** Supplied entries follows **
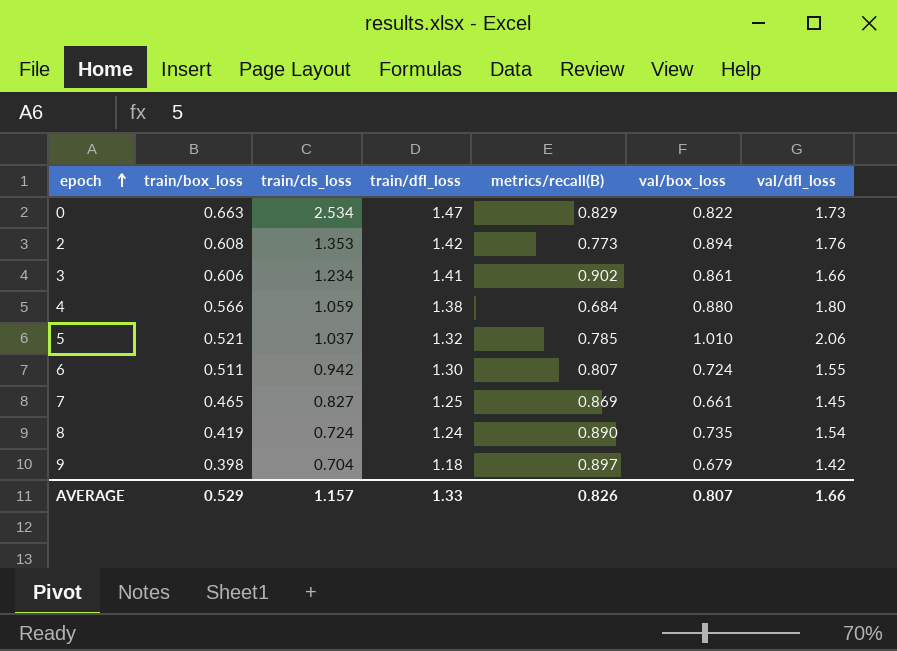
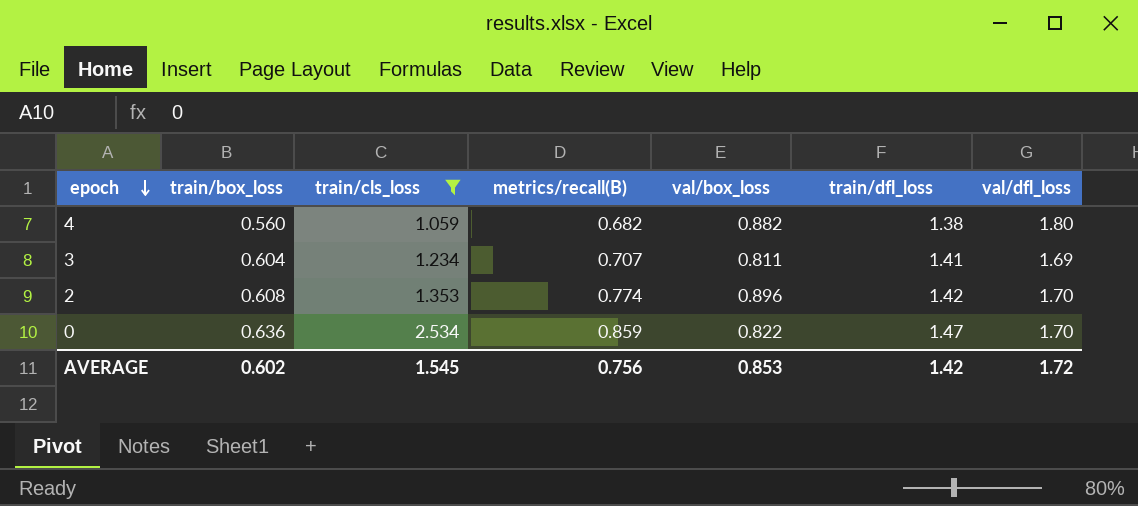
filter: none -> train/cls_loss >= 1.059
row order: epoch ascending -> epoch descending
column train/dfl_loss | position: 4 -> 6
4 | train/box_loss: 0.566 -> 0.560
4 | metrics/recall(B): 0.684 -> 0.682
4 | val/box_loss: 0.880 -> 0.882
3 | train/box_loss: 0.606 -> 0.604
3 | metrics/recall(B): 0.902 -> 0.707
3 | val/box_loss: 0.861 -> 0.811
3 | val/dfl_loss: 1.66 -> 1.69
2 | metrics/recall(B): 0.773 -> 0.774
2 | val/box_loss: 0.894 -> 0.896
2 | val/dfl_loss: 1.76 -> 1.70
0 | train/box_loss: 0.663 -> 0.636
0 | metrics/recall(B): 0.829 -> 0.859
0 | val/dfl_loss: 1.73 -> 1.70
AVERAGE | train/box_loss: 0.529 -> 0.602
AVERAGE | train/cls_loss: 1.157 -> 1.545
AVERAGE | metrics/recall(B): 0.826 -> 0.756
AVERAGE | val/box_loss: 0.807 -> 0.853
AVERAGE | train/dfl_loss: 1.33 -> 1.42
AVERAGE | val/dfl_loss: 1.66 -> 1.72

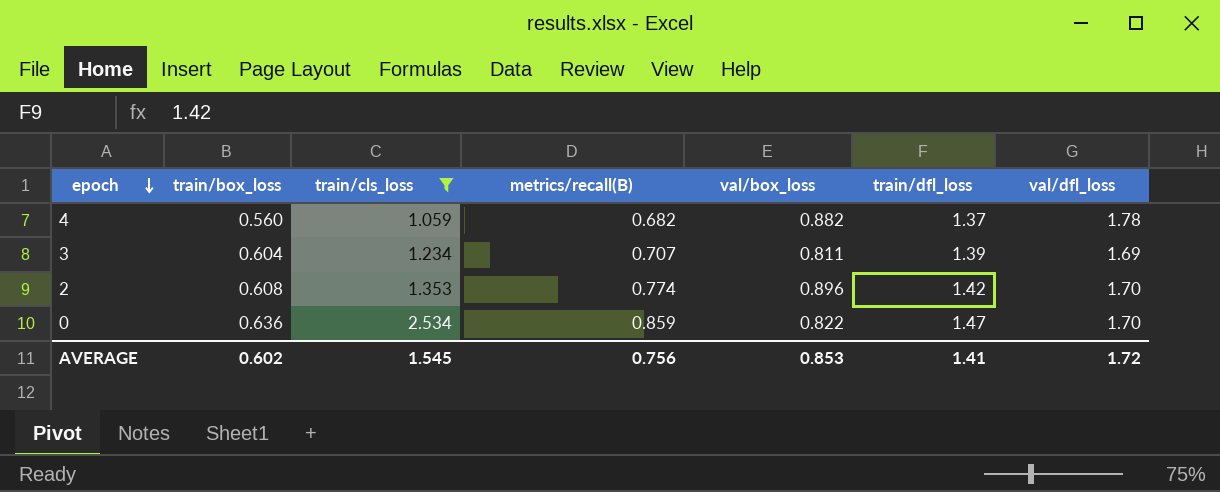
4 | train/dfl_loss: 1.38 -> 1.37
4 | val/dfl_loss: 1.80 -> 1.78
3 | train/dfl_loss: 1.41 -> 1.39
AVERAGE | train/dfl_loss: 1.42 -> 1.41

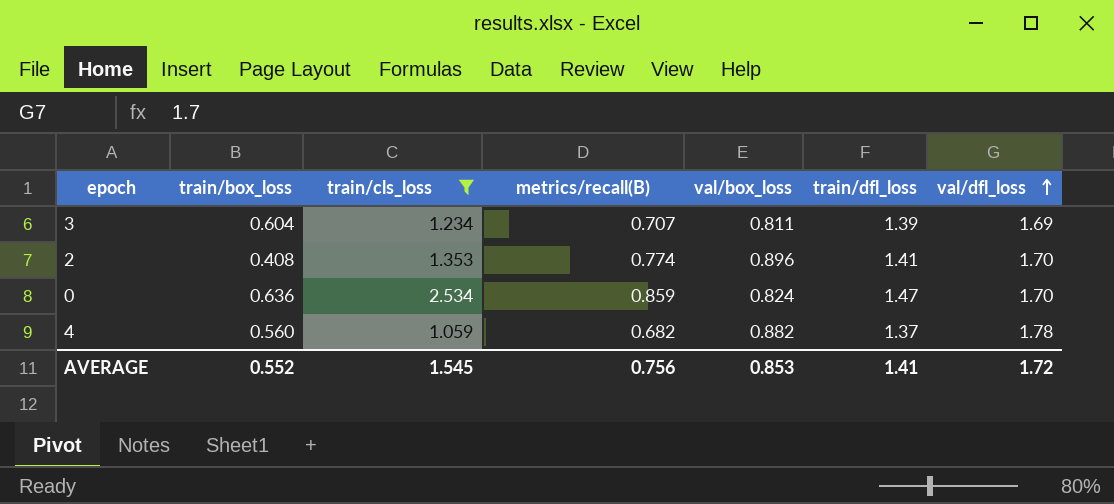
row order: epoch descending -> val/dfl_loss ascending
2 | train/box_loss: 0.608 -> 0.408
2 | train/dfl_loss: 1.42 -> 1.41
0 | val/box_loss: 0.822 -> 0.824
AVERAGE | train/box_loss: 0.602 -> 0.552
** End of Supplied entries **
* Try it
Pull every line containing "order" out of the records.

* Exercise output
row order: epoch ascending -> epoch descending
row order: epoch descending -> val/dfl_loss ascending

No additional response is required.